Au Salon de l’agriculture, l’heure de la forêt
Alliées au climat, les petites bêtes qui s'attaquent aux cultures n'épargnent pas les arbres: au Salon de l'agriculture, scientifiques et forestiers exposent au grand public les menaces pesant sur le massif français et les gestes du quotidien aidant à le préserver.
Le constat est lourd. Micro à la main, Albert Maillet, directeur Forêts et risques naturels à l’Office national des forêts (ONF, gestionnaire des forêts publiques) raconte lors d’une conférence de presse mercredi, l’histoire d’arbres qui ont vu passer révolutions et changements d’ère.
La forêt métropolitaine française (17 millions d'hectares) continue de grandir mais s'essouffle: en dix ans, son accroissement "a diminué de 10%", sa mortalité a augmenté de plus de 50% et le puits de carbone qu'elle représente "a été divisé par deux", explique-t-il aux visiteurs du Salon, qui se tient jusqu'au 3 mars à Paris.
En cause, le manque d'eau, une chaleur parfois extrême qui voit des conifères et des chênes "mourir de soif et de faim". Ces géants affaiblis sont la proie facile d'une cohorte de champignons et d'insectes: "c'est la régalade", résume Albert Maillet.
L'assistance s'autorise un sourire, vite effacé. Philippe Reignault, directeur Santé des végétaux à l'agence sanitaire Anses, s'est mis à décrire les armées d'envahisseurs.
Il y a la "chalarose du frêne", une infection fongique redoutable qui progresse de 60 km par an, probablement venue d'Asie – "les jeunes pousses dépérissent en quelques mois, on n'a le temps de rien faire" -; le "Phytophthora ramorum", un "micro-organisme d'origine américaine connu pour attaquer les rhododendrons des jardins" qui a changé d'hôte et s'est abattu sur les mélèzes des forêts bretonnes – "on a pu l'éradiquer en établissant des zones tampon" -; les scolytes, ces insectes xylophages qui ont ravagé les épicéas du Grand-Est…

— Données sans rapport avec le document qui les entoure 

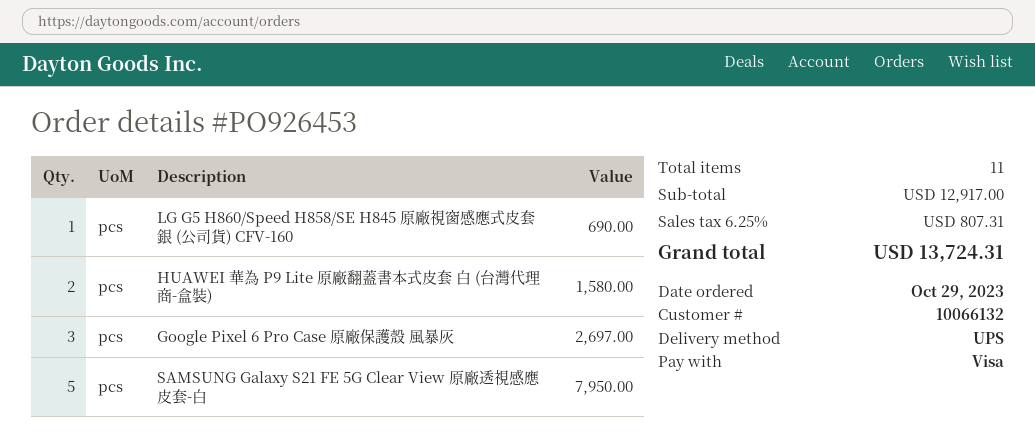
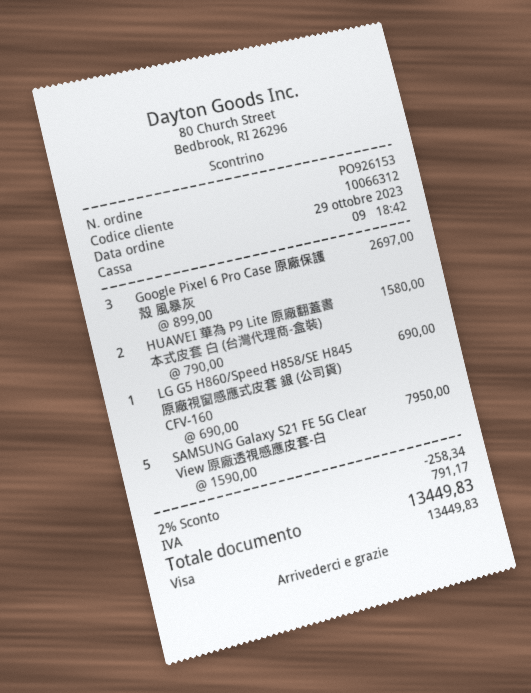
order number: PO926453 -> PO926153
customer number: 10066132 -> 10066312
discount: none -> 2% = 258.34
tax: 807.31 -> 791.17
total: 13724.31 -> 13449.83

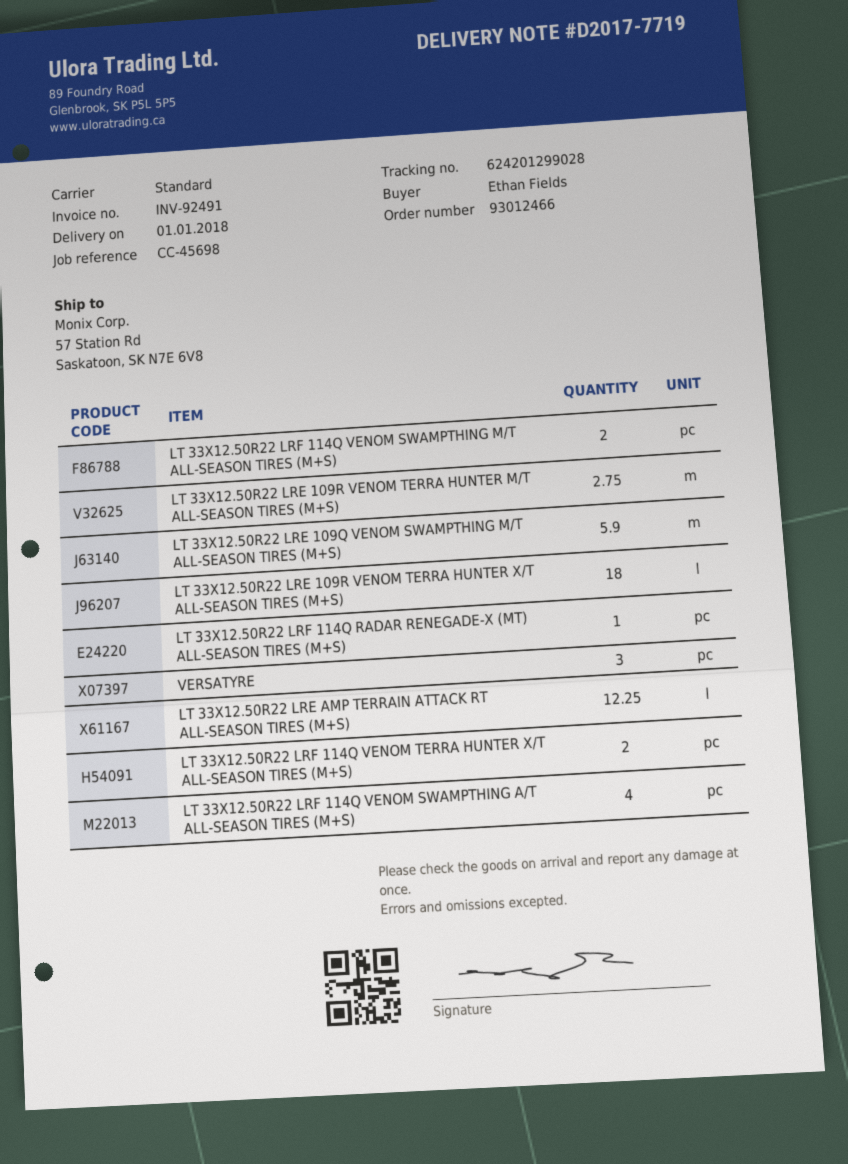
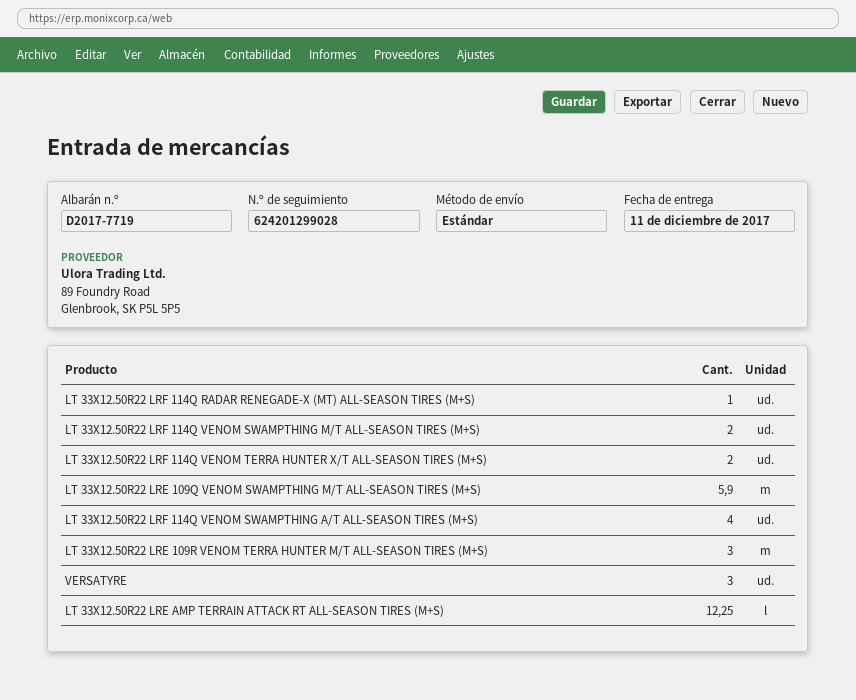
delivery date: 2018-01-01 -> 2017-12-11
LT 33X12.50R22 LRE 109R VENOM TERRA HUNTER M/T ALL-SEASON TIRES (M+S): 2.75 -> 3
LT 33X12.50R22 LRE 109R VENOM TERRA HUNTER X/T ALL-SEASON TIRES (M+S): 18 -> none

"Que ce soient les cultures, les forêts ou les environnements urbains, aucun compartiment n'est à l'abri": c'est tout le train du végétal qui subit l'assaut de nouvelles maladies.
– "Microbiote en péril" –
Deux facteurs principaux expliquent cette "pression sanitaire" pour Philippe Reignault.
"Le premier, très clairement, ce sont les échanges: les végétaux qu'on achète, qu'on vend, rapportés par des voyageurs (…) parfois sans vraiment de véritables intentions", dit-il, rappelant que l'introduction de plantes, fruits et graines est strictement réglementée.
Ainsi, une jeune femme croisée au stand de l'Anses regrette la branche d'olivier rapportée de Tunisie lors de ses dernières vacances – "Je ne savais pas", dira-t-elle à l'AFP.
"Le deuxième est le dérèglement climatique" qui, explique le scientifique, non seulement affaiblit les plants, mais "impacte les communautés microbiennes du sol et des végétaux", mettant le microbiote des sols forestiers "en péril".
Le public veut savoir comment faire pour "aider la forêt".
Chacun doit, à son niveau, prendre garde à ne pas jeter un mégot qui embrasera un massif entier, l'incendie devenant une menace majeure jusque "dans la partie nord de la France" et plus seulement l'été, souligne Albert Maillet.
De leur côté, scientifiques, forestiers et Etat vont chercher à aider la forêt à encaisser en quelques années un "choc thermique de 10.000 ans", explique-t-il, l'ONF partant de l'hypothèse des climatologues du Giec d'un réchauffement de +4°C à l'horizon 2100 – contre environ +1,8°C depuis le début du XXe siècle.
Le plan de bataille de l'ONF concerne la moitié de la forêt, qui "sera en inconfort climatique" d'ici 2050: il vise à diversifier les essences, pratiquer une "migration assistée" d'espèces sudistes vers le nord, voire à implanter des arbres venus d'ailleurs.
Mais quoi qu'il arrive maintenant, le visage de la forêt "va changer". Demain, au côté des chênes et pins maritimes, les générations futures verront peut-être des séquoias de Chine, des pins de Turquie et davantage de cèdres de l'Atlas.